Application 18/325,854 is a continuation of application No. 17/125,033, filed on Dec. 17, 2020, granted, now 11,704,632.
Prior Publication US 2023/0306385 A1, Sep. 28, 2023
This patent is subject to a terminal disclaimer.
Int. Cl. G06Q 20/02 (2012.01); G06F 9/54 (2006.01); G06Q 20/12 (2012.01); G06Q 20/34 (2012.01); G06Q 20/38 (2012.01); G06Q 20/40 (2012.01); H04L 9/40 (2022.01)

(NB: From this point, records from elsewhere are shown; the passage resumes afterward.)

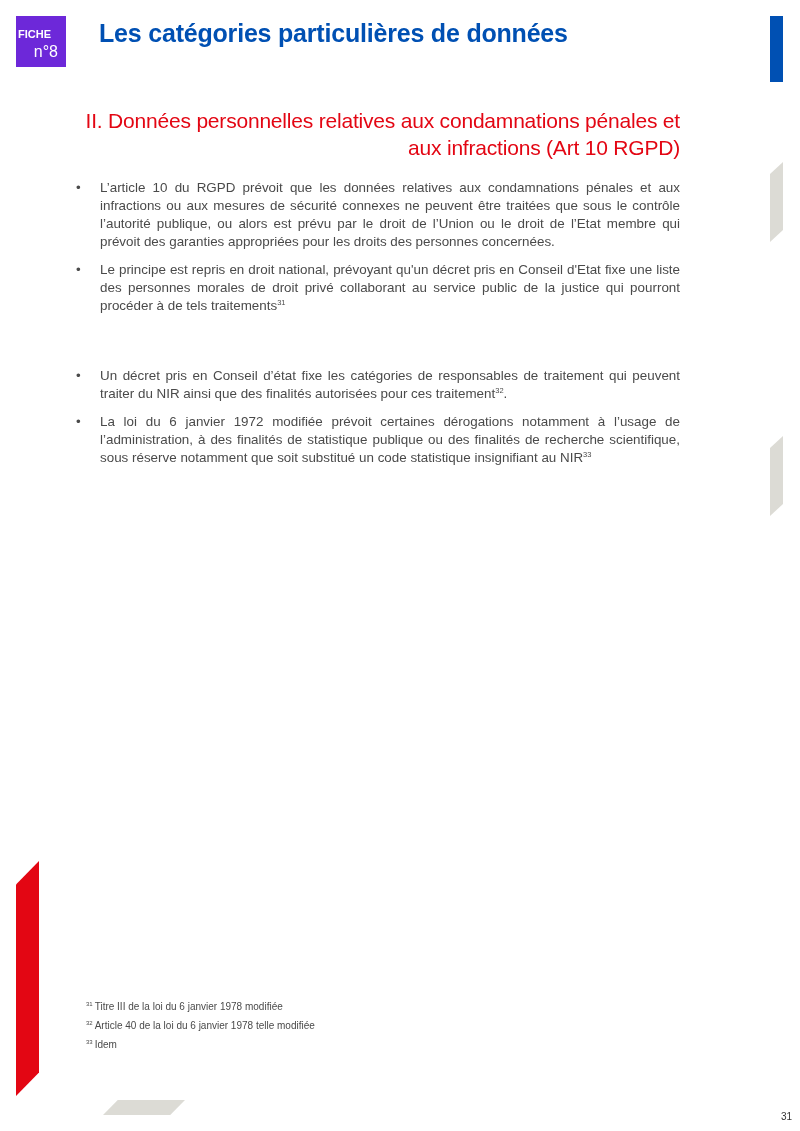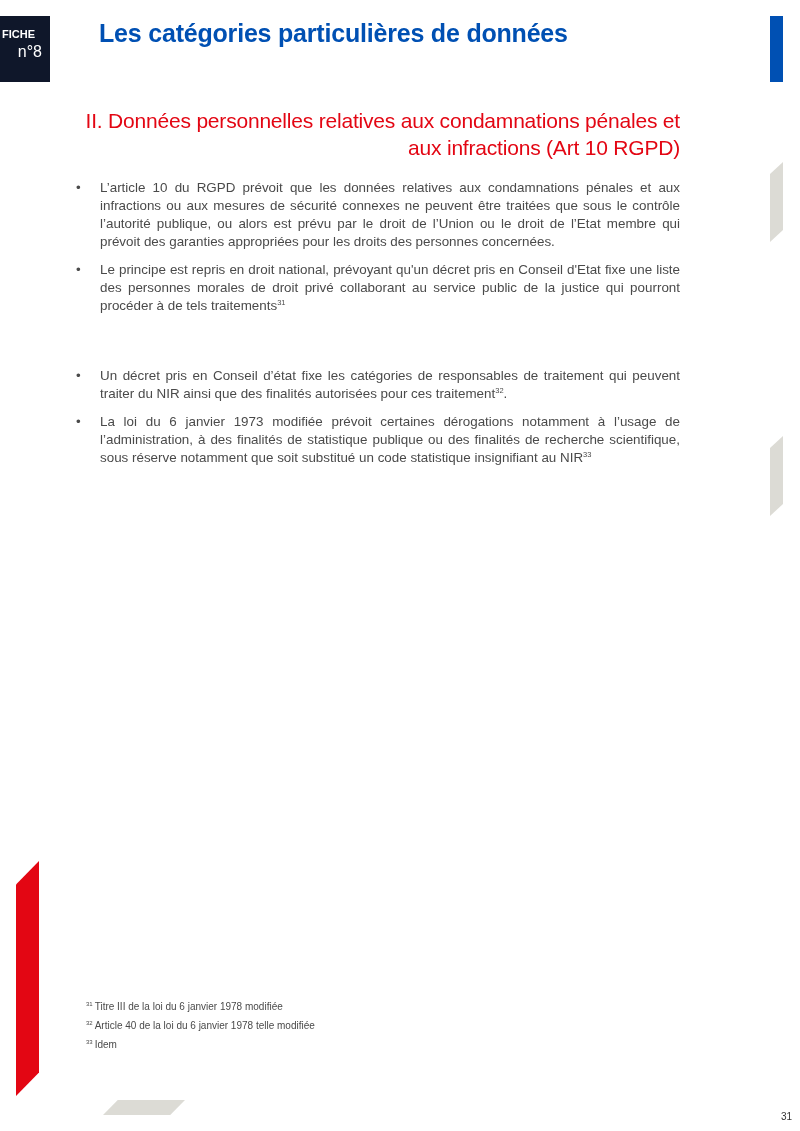--- a/index.html
+++ b/index.html
@@ -16,11 +16,11 @@
     }
     .fiche-box {
       position: absolute;
-      left: 0;
+      left: 16px;
       top: 16px;
       width: 50px;
-      height: 66px;
-      background: #0f172a;
+      height: 51px;
+      background: #6d28d9;
       color: #ffffff;
     }
     .fiche-label {

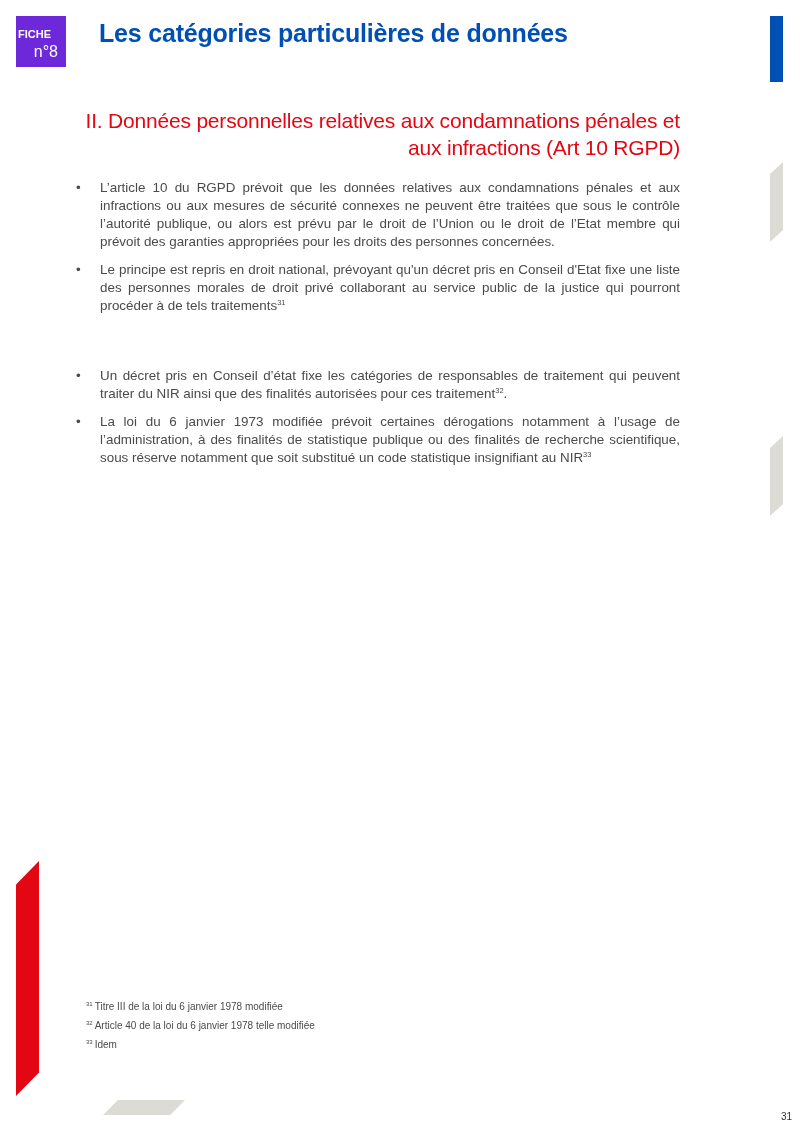--- a/index.html
+++ b/index.html
@@ -184,7 +184,7 @@
     </li>
     <li class="bullet-item">
       <span class="bullet-dot">•</span>
-      <span>La loi du 6 janvier 1973 modifiée prévoit certaines dérogations notamment à l’usage de l’administration, à des finalités de statistique publique ou des finalités de recherche scientifique, sous réserve notamment que soit substitué un code statistique insignifiant au NIR</span><sup class="fn">33</sup>
+      <span>La loi du 6 janvier 1972 modifiée prévoit certaines dérogations notamment à l’usage de l’administration, à des finalités de statistique publique ou des finalités de recherche scientifique, sous réserve notamment que soit substitué un code statistique insignifiant au NIR</span><sup class="fn">33</sup>
     </li>
   </ul>
 </section>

CPC G06Q 20/02 (2013.01) [G06F 9/54 (2013.01); G06Q 20/12 (2013.01); G06Q 20/351 (2013.01); G06Q 20/354 (2013.01); G06Q 20/385 (2013.01); G06Q 20/388 (2013.01); G06Q 20/40145 (2013.01); G06Q 20/405 (2013.01); H04L 63/0838 (2013.01); H04L 63/0861 (2013.01)] 20 Claims
OG exemplary drawing
 
1. A computer-implemented method, comprising:
receiving, at an access control server and from a payment computing network, a first authentication request message to authenticate a transaction associated with a digital electronic payment account, wherein the first authentication request message is from a plurality of authentication request messages that are concurrently processed in real-time;
determining, by the access control server, which is a three-domain secure (3DS) certified service provider using a 3DS authorization protocol, to delegate a 3DS challenge decision of the transaction to a card program computing device within an issuer domain, wherein the card program computing device is a non-3DS certified service provider, and wherein the access control server provides the card program computing device with a limited period of time to determine the 3DS challenge decision and respond with a determination;
based on determining to delegate the 3DS challenge decision to the card program computing device as a non-3DS certified service provider, transmitting transaction information to the card program computing device along with a decision request message to authenticate the transaction by determining whether to challenge the transaction with additional authentication measures;
receiving, at the access control server, an indication to challenge the transaction in response to the decision request message;
providing, by the access control server, a challenge request that includes an additional authentication measure to a computing device associated with the digital electronic payment account; and
in response to receiving authentication of the additional authentication measure, transmitting an authentication response message to the payment computing network in real-time specifying that the transaction is authenticated.